Records for this task:

-- Opening Marker --

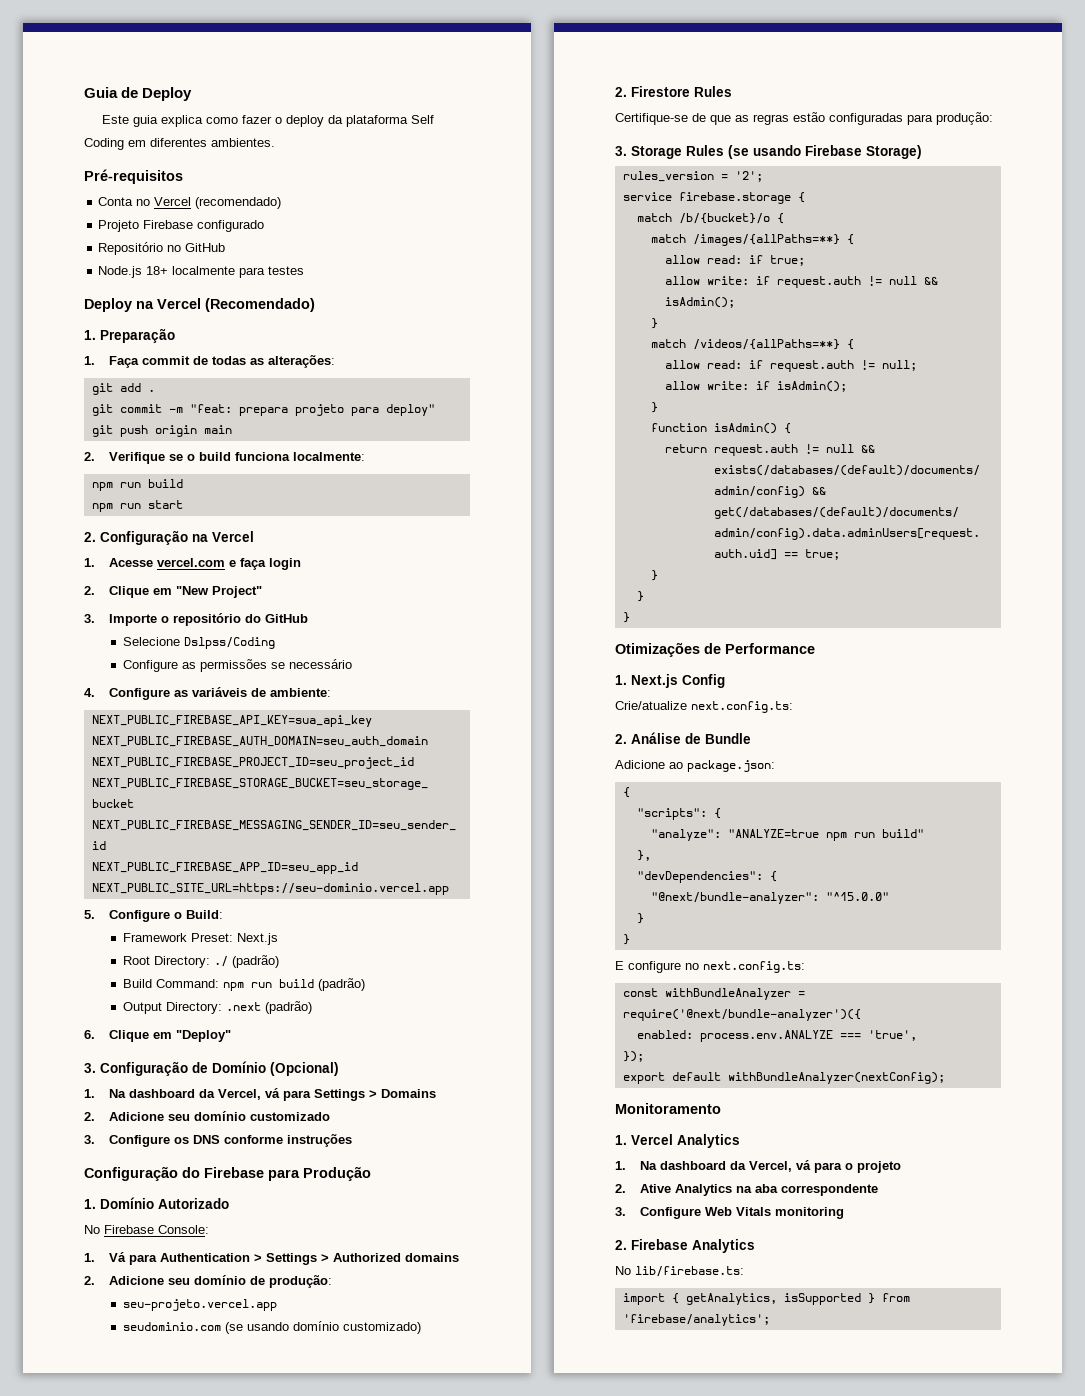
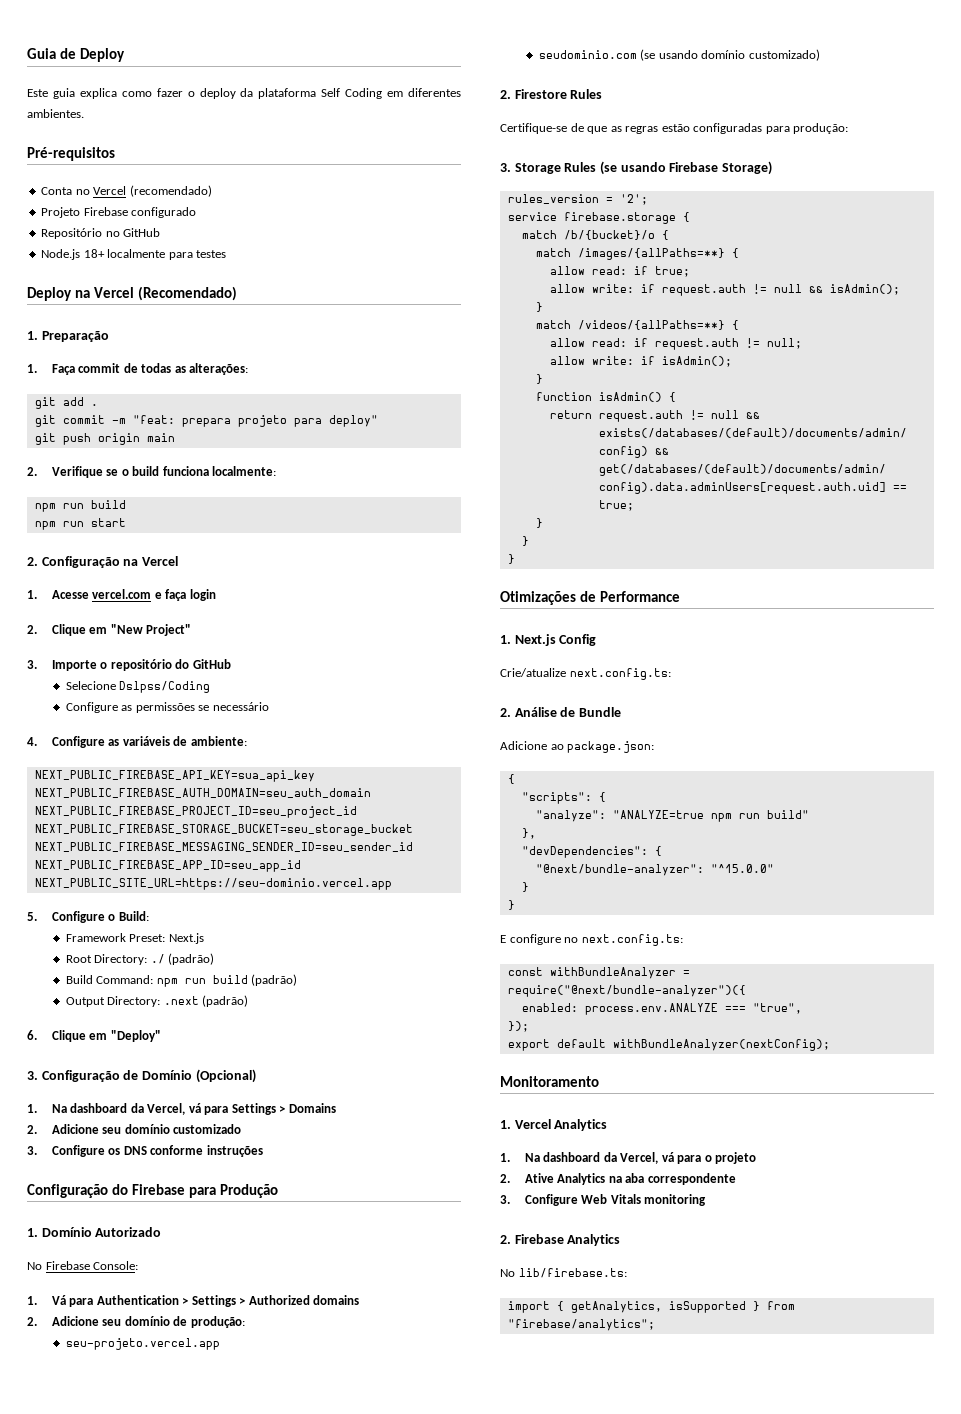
- const withBundleAnalyzer = require('@next/bundle-analyzer')({
+ const withBundleAnalyzer = require("@next/bundle-analyzer")({
- enabled: process.env.ANALYZE === 'true',
+ enabled: process.env.ANALYZE === "true",
- import { getAnalytics, isSupported } from 'firebase/analytics';
+ import { getAnalytics, isSupported } from "firebase/analytics";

-- Closing Marker --

Exercise:
Wherever a line of the data above contains "analyzer", copy that line.

Response:
- const withBundleAnalyzer = require('@next/bundle-analyzer')({
+ const withBundleAnalyzer = require("@next/bundle-analyzer")({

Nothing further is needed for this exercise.